> [RECORDS FOR PROCESSING]:
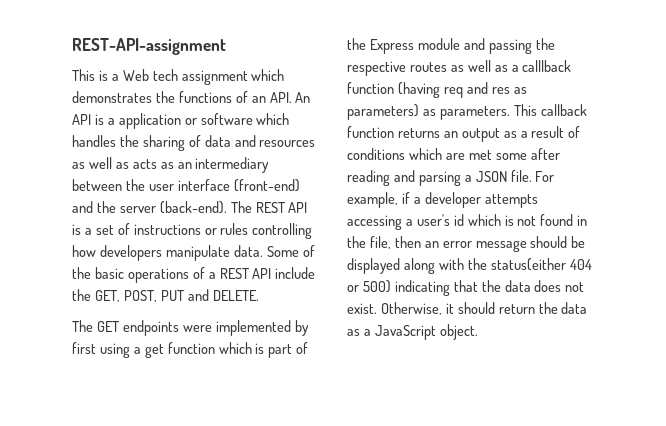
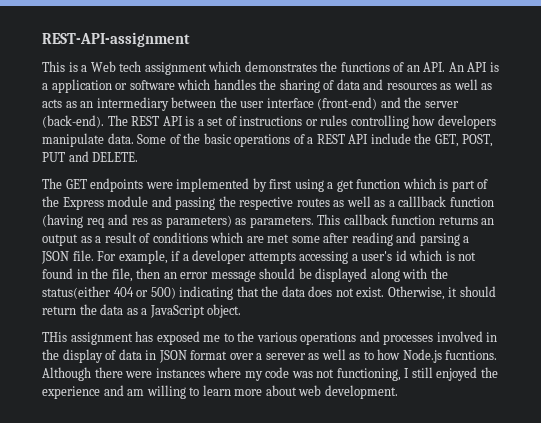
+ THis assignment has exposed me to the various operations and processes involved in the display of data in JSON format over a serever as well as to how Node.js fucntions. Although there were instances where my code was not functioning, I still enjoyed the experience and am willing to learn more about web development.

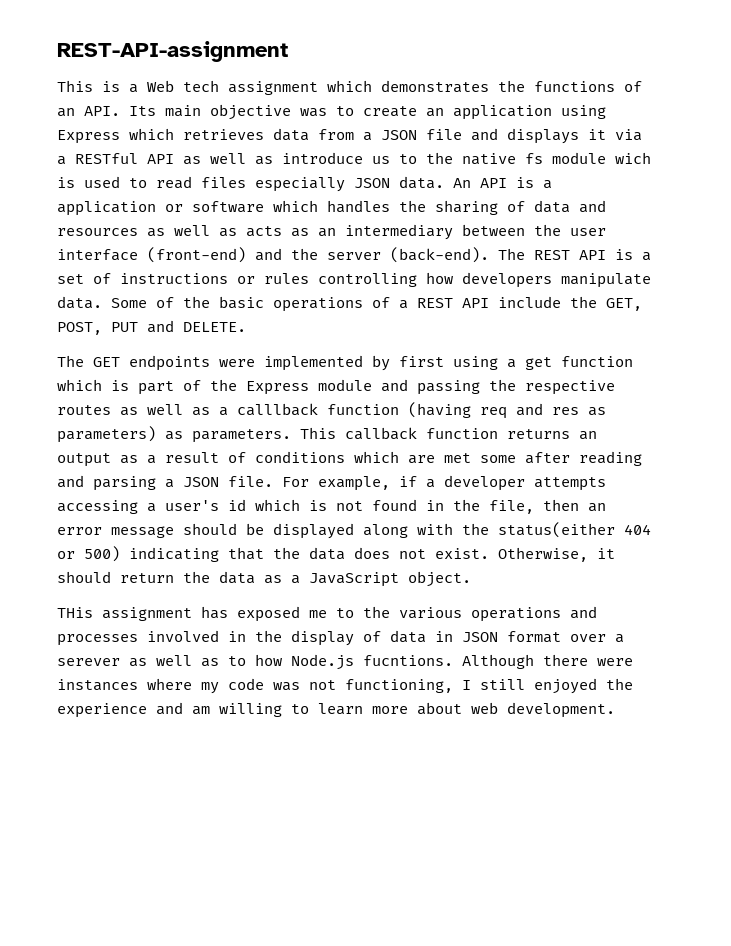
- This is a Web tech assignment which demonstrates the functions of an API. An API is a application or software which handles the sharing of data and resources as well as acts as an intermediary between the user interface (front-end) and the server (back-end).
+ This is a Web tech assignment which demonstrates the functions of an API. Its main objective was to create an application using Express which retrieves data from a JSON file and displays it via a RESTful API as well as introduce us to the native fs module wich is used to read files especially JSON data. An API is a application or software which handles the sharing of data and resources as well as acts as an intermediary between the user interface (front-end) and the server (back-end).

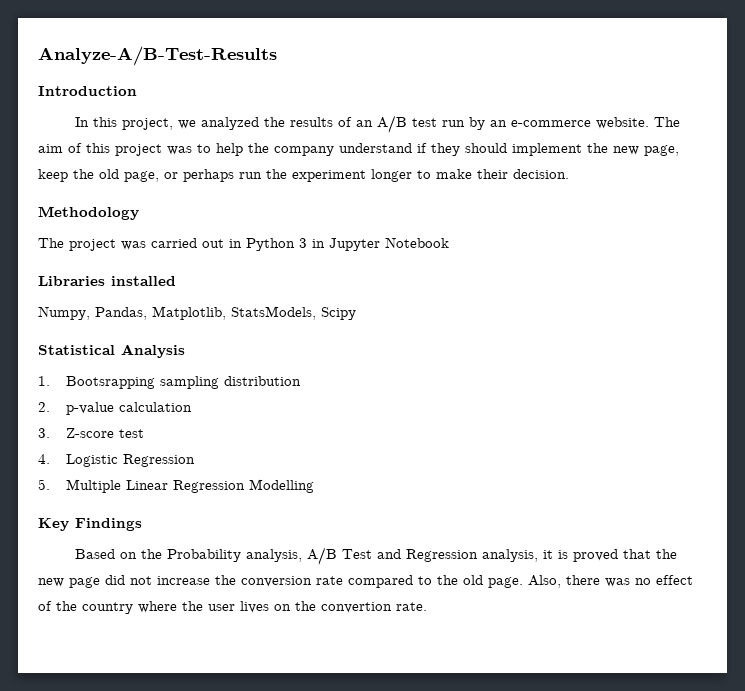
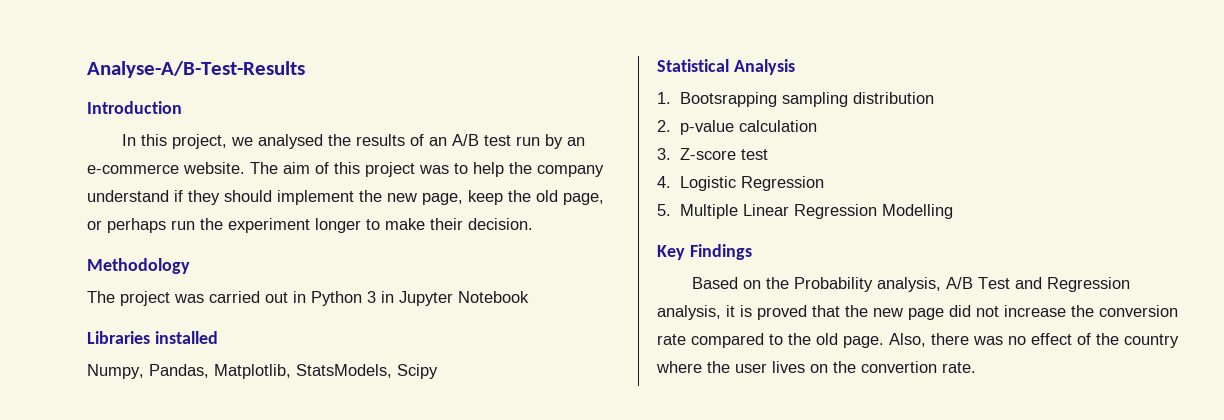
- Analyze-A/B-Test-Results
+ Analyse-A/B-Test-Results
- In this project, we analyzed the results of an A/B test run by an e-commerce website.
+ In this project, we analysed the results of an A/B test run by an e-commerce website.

> [WHAT THE EXERCISE ASKS]: Once the line with "- In this project, we" is found, transcribe it and each line after it through the final line of the entries, exactly and only.

> [SOLUTION TO THIS EXERCISE]:
- In this project, we analyzed the results of an A/B test run by an e-commerce website.
+ In this project, we analysed the results of an A/B test run by an e-commerce website.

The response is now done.